Alibaba’s DAMO Academy unveils AI for early gastric cancer screening from plain CT in near-100,000-person study
The news
Zhejiang Cancer Hospital (浙江省肿瘤医院) and Alibaba’s DAMO Academy (阿里巴巴达摩院) have announced DAMO GRAPE, an artificial intelligence model that they say is the first to detect early-stage gastric cancer directly from non-contrast CT scans. At a joint press conference, the partners said the system was validated across 20 hospitals in China in a multicenter study involving nearly 100,000 participants and reportedly boosted detection rates of gastric cancer versus standard clinical workflows. The results have been described as appearing in a leading international medical journal, though details of the publication were not immediately disclosed.
Why it matters
Gastric cancer remains a major public health burden in East Asia, especially China, yet early detection is difficult: symptoms are subtle, and the gold standard—endoscopy—is invasive, resource-intensive, and unevenly accessible. If robust, CT-based triage could tap the vast volume of routine abdominal imaging already conducted in health checks, flagging high-risk cases for confirmatory endoscopy and potentially catching malignancies earlier. But can an algorithm trained in Chinese centers generalize across populations, CT vendors, and imaging protocols?
The bigger picture
China has leaned heavily into AI-enabled medical imaging, pairing large hospital networks with tech firms like Alibaba (阿里巴巴) to accelerate clinically oriented models.
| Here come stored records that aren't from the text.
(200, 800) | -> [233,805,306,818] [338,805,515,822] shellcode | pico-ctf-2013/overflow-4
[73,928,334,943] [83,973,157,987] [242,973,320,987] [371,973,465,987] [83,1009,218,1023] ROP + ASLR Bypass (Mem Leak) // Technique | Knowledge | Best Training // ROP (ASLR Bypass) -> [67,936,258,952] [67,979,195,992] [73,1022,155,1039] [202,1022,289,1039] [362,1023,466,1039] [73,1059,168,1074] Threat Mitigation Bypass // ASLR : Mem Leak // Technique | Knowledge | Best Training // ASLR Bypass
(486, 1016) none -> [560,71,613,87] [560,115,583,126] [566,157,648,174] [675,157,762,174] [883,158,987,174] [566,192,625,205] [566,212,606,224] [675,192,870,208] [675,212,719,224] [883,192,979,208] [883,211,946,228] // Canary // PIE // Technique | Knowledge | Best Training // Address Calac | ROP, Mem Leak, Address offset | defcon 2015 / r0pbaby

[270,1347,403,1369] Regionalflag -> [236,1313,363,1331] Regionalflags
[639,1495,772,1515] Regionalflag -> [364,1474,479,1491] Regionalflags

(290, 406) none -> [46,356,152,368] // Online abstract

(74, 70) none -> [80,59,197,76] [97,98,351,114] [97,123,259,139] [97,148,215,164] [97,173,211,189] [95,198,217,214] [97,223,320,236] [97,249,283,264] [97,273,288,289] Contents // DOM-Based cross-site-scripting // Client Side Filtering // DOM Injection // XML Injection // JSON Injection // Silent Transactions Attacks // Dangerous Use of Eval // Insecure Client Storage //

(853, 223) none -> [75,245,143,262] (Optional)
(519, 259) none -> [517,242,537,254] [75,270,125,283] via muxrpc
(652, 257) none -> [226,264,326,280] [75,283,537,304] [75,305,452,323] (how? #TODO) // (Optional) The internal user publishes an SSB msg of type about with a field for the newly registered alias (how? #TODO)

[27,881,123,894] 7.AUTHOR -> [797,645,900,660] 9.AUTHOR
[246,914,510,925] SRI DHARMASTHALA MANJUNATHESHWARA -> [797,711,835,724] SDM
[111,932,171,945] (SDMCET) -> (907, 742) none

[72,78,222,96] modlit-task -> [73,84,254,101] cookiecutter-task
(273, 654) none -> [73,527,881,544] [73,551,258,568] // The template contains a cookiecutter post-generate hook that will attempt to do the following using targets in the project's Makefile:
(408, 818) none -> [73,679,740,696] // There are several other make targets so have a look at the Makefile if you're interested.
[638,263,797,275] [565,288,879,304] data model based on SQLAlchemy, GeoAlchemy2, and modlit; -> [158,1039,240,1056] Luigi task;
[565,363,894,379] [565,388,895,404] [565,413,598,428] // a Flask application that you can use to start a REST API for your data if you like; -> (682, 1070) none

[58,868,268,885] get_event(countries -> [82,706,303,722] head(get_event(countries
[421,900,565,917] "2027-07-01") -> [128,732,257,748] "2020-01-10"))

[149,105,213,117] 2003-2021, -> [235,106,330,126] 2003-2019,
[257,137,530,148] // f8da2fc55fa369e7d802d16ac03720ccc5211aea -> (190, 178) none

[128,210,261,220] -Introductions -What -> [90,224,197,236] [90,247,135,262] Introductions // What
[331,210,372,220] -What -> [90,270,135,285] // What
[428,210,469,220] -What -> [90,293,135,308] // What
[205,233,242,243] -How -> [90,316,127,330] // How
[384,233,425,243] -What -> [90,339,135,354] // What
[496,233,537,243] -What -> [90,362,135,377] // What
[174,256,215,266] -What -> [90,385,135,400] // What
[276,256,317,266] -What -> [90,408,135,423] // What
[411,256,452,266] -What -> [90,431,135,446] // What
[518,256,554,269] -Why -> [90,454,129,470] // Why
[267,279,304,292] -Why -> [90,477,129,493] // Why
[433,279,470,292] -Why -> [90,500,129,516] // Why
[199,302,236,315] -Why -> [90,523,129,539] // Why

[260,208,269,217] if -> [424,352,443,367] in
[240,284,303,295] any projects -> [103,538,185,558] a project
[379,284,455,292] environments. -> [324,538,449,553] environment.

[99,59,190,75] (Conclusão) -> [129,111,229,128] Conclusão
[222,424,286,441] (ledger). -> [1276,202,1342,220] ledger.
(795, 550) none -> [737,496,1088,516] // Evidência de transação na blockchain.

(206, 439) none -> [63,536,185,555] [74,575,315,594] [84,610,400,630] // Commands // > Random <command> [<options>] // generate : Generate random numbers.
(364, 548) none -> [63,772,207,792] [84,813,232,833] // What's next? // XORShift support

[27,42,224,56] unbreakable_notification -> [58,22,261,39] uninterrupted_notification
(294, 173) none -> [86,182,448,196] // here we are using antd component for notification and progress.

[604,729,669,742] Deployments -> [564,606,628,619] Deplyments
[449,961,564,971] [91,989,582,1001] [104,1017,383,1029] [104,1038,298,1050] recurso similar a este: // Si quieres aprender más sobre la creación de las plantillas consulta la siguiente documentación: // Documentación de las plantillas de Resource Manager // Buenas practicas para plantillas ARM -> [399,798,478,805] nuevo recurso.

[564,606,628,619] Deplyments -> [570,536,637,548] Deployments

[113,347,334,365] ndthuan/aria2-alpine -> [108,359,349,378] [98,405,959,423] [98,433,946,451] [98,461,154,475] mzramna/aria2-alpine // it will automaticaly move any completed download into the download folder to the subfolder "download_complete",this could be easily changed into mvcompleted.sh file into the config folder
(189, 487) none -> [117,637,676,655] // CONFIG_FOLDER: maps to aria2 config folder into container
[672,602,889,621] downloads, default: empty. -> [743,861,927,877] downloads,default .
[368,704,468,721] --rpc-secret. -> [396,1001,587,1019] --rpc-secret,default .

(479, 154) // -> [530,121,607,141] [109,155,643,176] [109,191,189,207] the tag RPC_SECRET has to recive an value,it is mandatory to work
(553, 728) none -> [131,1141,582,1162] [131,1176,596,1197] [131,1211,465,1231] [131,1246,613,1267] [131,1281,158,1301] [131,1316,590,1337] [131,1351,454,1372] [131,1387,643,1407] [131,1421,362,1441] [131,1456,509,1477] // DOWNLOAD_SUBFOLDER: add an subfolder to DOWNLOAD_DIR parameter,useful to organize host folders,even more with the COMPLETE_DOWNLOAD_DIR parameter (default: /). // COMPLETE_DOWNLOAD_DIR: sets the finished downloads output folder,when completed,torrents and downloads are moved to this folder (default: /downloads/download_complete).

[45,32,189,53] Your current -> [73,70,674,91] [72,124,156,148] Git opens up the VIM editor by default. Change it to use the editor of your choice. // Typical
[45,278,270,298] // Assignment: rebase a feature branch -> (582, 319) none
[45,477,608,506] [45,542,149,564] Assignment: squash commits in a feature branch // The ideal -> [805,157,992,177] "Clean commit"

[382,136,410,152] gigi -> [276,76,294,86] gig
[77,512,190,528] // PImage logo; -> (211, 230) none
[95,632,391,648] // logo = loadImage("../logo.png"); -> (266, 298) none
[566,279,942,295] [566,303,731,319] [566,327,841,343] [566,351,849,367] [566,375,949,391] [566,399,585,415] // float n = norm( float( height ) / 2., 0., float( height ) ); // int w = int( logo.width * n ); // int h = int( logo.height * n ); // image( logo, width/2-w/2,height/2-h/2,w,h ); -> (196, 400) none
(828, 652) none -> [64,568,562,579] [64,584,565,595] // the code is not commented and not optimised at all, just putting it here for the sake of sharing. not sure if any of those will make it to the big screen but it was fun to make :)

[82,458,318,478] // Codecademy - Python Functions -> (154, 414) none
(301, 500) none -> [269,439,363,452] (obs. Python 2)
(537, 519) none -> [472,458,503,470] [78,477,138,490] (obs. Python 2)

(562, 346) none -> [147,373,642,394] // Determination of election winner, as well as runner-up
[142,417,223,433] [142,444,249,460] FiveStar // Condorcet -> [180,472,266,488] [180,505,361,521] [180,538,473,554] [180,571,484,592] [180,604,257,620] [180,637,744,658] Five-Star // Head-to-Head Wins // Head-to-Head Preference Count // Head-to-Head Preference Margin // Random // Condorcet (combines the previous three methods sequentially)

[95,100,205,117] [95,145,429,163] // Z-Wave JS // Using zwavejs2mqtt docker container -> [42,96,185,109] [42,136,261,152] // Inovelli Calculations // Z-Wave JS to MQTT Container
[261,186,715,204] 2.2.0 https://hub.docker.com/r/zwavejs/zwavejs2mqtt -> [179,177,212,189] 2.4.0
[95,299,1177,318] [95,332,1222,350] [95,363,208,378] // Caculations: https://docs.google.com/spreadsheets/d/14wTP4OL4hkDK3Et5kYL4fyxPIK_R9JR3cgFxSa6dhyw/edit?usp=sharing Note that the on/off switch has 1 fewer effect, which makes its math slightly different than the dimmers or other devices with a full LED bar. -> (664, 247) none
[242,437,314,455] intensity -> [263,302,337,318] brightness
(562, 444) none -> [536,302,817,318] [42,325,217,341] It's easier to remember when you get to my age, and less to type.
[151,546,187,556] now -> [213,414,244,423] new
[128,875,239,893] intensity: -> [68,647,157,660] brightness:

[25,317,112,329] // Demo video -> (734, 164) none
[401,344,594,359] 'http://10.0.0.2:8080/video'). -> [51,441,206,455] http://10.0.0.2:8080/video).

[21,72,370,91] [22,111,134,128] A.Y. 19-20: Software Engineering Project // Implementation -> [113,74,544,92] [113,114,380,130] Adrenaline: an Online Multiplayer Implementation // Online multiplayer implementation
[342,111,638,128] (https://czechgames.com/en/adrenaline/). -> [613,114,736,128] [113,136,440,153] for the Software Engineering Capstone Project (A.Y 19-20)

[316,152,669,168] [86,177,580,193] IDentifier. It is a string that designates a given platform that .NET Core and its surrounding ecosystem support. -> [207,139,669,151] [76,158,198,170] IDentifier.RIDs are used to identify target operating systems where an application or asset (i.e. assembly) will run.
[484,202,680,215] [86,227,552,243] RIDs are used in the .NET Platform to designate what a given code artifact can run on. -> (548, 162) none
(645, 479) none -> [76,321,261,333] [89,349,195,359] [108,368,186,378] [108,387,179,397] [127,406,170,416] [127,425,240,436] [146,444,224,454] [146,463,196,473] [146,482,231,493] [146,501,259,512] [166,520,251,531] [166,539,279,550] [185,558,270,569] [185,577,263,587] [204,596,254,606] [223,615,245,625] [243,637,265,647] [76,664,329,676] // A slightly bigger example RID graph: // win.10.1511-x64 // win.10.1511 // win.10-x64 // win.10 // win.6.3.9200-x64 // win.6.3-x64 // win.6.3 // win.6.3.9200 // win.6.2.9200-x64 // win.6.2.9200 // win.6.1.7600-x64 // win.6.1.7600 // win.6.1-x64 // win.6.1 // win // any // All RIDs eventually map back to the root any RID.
DAMO Academy (达摩院) has previously reported progress in multi-cancer screening; this gastric cancer milestone is framed as “another step” in that push. Against a backdrop of tightened U.S. export controls on advanced AI chips, Chinese groups have increasingly emphasized healthcare applications where massive datasets and clinical partnerships can offset compute constraints. Any broad deployment of DAMO GRAPE would still require regulatory clearances—such as from China’s National Medical Products Administration—and independent replication.
What to watch
Key next steps include peer-reviewed disclosure of study design and performance metrics, external validation beyond the original 20 hospitals, and head-to-head comparisons with established screening pathways centered on endoscopy. Cost-effectiveness and workflow integration will matter as much as accuracy. Finally, data governance and patient privacy standards will face scrutiny as multi-center AI screening at population scale moves from pilot to practice.